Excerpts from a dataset
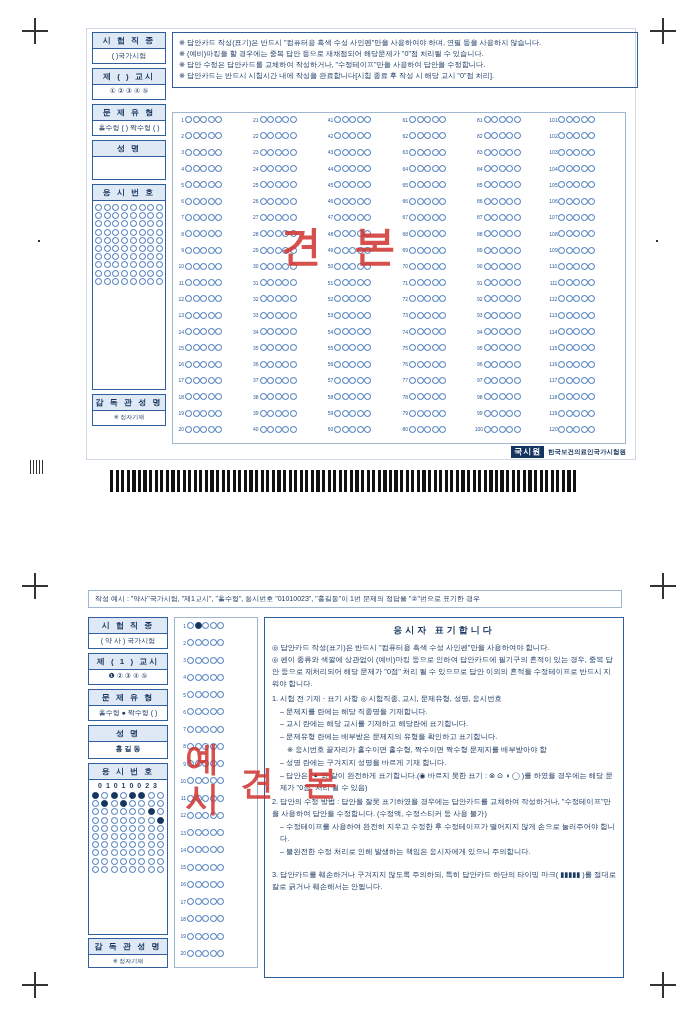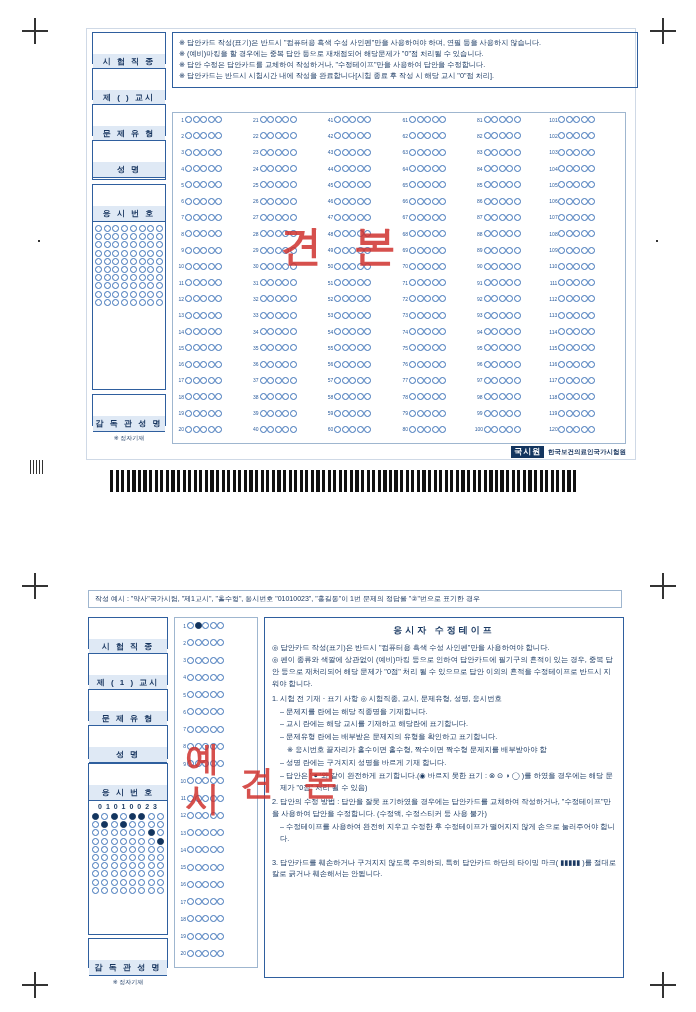--- a/index.html
+++ b/index.html
@@ -9,21 +9,21 @@
   
   .regmark{position:absolute;width:26px;height:26px;}
   .regmark:before,.regmark:after{content:"";position:absolute;background:#333;}
   .regmark:before{left:0;top:12px;width:26px;height:1.5px;}
   .regmark:after{top:0;left:12px;width:1.5px;height:26px;}
   .tick{position:absolute;background:#333;}
 
   
   .sheet{position:absolute;border:1px solid #9fb6cf;background:#fff;}
   .bluebox{border:1px solid #2f5f9e;background:#ffffff;}
-  .hdr{background:#dfe9f5;text-align:center;font-size:8px;letter-spacing:2px;padding:2px 0;border-bottom:1px solid #2f5f9e;color:#14325c;font-weight:bold;margin-top:21px;}
+  .hdr{background:#dfe9f5;text-align:center;font-size:8px;letter-spacing:2px;padding:2px 0;border-bottom:1px solid #2f5f9e;color:#14325c;font-weight:bold;}
   .sub{font-size:7px;text-align:center;padding:2px 0;}
 
   .noticebox{position:absolute;border:1px solid #2f5f9e;padding:4px 6px;font-size:7.2px;line-height:1.55;}
   .noticebox div{white-space:nowrap;}
   .bigtitle{position:absolute;border:1px solid #2f5f9e;text-align:center;font-size:13px;font-weight:bold;letter-spacing:4px;padding:4px 0;background:#fff;color:#13355f;}
 
   .grid{position:absolute;border:1px solid #9fb6cf;}
   .gcell{position:absolute;font-size:5px;color:#2f5f9e;}
   .bub{display:inline-block;width:5px;height:5px;border:0.7px solid #3d72b8;border-radius:50%;margin-right:0.5px;vertical-align:middle;}
   .bub.f{background:#13355f;border-color:#13355f;}
@@ -562,31 +562,32 @@
       <div class="gcell" style="left:2px;top:227.25px;position:absolute;white-space:nowrap;"><span class="rownum">14</span><span class="bub"></span><span class="bub"></span><span class="bub"></span><span class="bub"></span><span class="bub"></span></div>
       <div class="gcell" style="left:2px;top:244.5px;position:absolute;white-space:nowrap;"><span class="rownum">15</span><span class="bub"></span><span class="bub"></span><span class="bub"></span><span class="bub"></span><span class="bub"></span></div>
       <div class="gcell" style="left:2px;top:261.75px;position:absolute;white-space:nowrap;"><span class="rownum">16</span><span class="bub"></span><span class="bub"></span><span class="bub"></span><span class="bub"></span><span class="bub"></span></div>
       <div class="gcell" style="left:2px;top:279px;position:absolute;white-space:nowrap;"><span class="rownum">17</span><span class="bub"></span><span class="bub"></span><span class="bub"></span><span class="bub"></span><span class="bub"></span></div>
       <div class="gcell" style="left:2px;top:296.25px;position:absolute;white-space:nowrap;"><span class="rownum">18</span><span class="bub"></span><span class="bub"></span><span class="bub"></span><span class="bub"></span><span class="bub"></span></div>
       <div class="gcell" style="left:2px;top:313.5px;position:absolute;white-space:nowrap;"><span class="rownum">19</span><span class="bub"></span><span class="bub"></span><span class="bub"></span><span class="bub"></span><span class="bub"></span></div>
       <div class="gcell" style="left:2px;top:330.75px;position:absolute;white-space:nowrap;"><span class="rownum">20</span><span class="bub"></span><span class="bub"></span><span class="bub"></span><span class="bub"></span><span class="bub"></span></div>
     </div>
 
   <div class="infobox" style="left:264px;top:617px;width:344px;height:349px;">
-    <div class="ttl">응시자  수정테이프</div>
+    <div class="ttl">응시자  표기합니다</div>
     <p>◎ 답안카드 작성(표기)은 반드시 "컴퓨터용 흑색 수성 사인펜"만을 사용하여야 합니다.</p>
     <p>◎ 펜이 종류와 색깔에 상관없이 (예비)마킹 등으로 인하여 답안카드에 필기구의 흔적이 있는 경우, 중복 답안 등으로 재처리되어 해당 문제가 "0점" 처리 될 수 있으므로 답안 이외의 흔적을 수정테이프로 반드시 지워야 합니다.</p>
     <p style="margin-top:3px;">1. 시험 전 기재 · 표기 사항 ◎ 시험직종, 교시, 문제유형, 성명, 응시번호</p>
     <p class="ind">– 문제지를 란에는 해당 직종명을 기재합니다.</p>
     <p class="ind">– 교시 란에는 해당 교시를 기재하고 해당란에 표기합니다.</p>
     <p class="ind">– 문제유형 란에는 배부받은 문제지의 유형을 확인하고 표기합니다.</p>
     <p class="ind2">※ 응시번호 끝자리가 홀수이면 홀수형, 짝수이면 짝수형 문제지를 배부받아야 함</p>
     <p class="ind">– 성명 란에는 구겨지지 성명을 바르게 기재 합니다.</p>
     <p class="ind">– 답안은 ' ● '와 같이 완전하게 표기합니다.(◉ 바르지 못한 표기 : ⊗ ⊙ ◑ ◯ )를 하였을 경우에는 해당 문제가 "0점" 처리 될 수 있음)</p>
     <p style="margin-top:3px;">2. 답안의 수정 방법 : 답안을 잘못 표기하였을 경우에는 답안카드를 교체하여 작성하거나, "수정테이프"만을 사용하여 답안을 수정합니다. (수정액, 수정스티커 등 사용 불가)</p>
     <p class="ind">– 수정테이프를 사용하여 완전히 지우고 수정한 후 수정테이프가 떨어지지 않게 손으로 눌러주어야 합니다.</p>
+    <p class="ind">– 불완전한 수정 처리로 인해 발생하는 책임은 응시자에게 있으니 주의합니다.</p>
     <p style="margin-top:12px;">3. 답안카드를 훼손하거나 구겨지지 않도록 주의하되, 특히 답안카드 하단의 타이밍 마크( ▮▮▮▮▮ )를 절대로 칼로 긁거나 훼손해서는 안됩니다.</p>
   </div>
 
   <div class="stamp mid" style="left:180px;top:718px;writing-mode:vertical-rl;letter-spacing:6px;">예시</div>
   <div class="stamp mid" style="left:240px;top:760px;">견    본</div>
 
 </div>
 
 </body></html>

## [ASSIGNED TASK]
Show all lines from the entries that hold "spacing".

## [TASK RESPONSE]
-  .hdr{background:#dfe9f5;text-align:center;font-size:8px;letter-spacing:2px;padding:2px 0;border-bottom:1px solid #2f5f9e;color:#14325c;font-weight:bold;margin-top:21px;}
+  .hdr{background:#dfe9f5;text-align:center;font-size:8px;letter-spacing:2px;padding:2px 0;border-bottom:1px solid #2f5f9e;color:#14325c;font-weight:bold;}
   .bigtitle{position:absolute;border:1px solid #2f5f9e;text-align:center;font-size:13px;font-weight:bold;letter-spacing:4px;padding:4px 0;background:#fff;color:#13355f;}
   <div class="stamp mid" style="left:180px;top:718px;writing-mode:vertical-rl;letter-spacing:6px;">예시</div>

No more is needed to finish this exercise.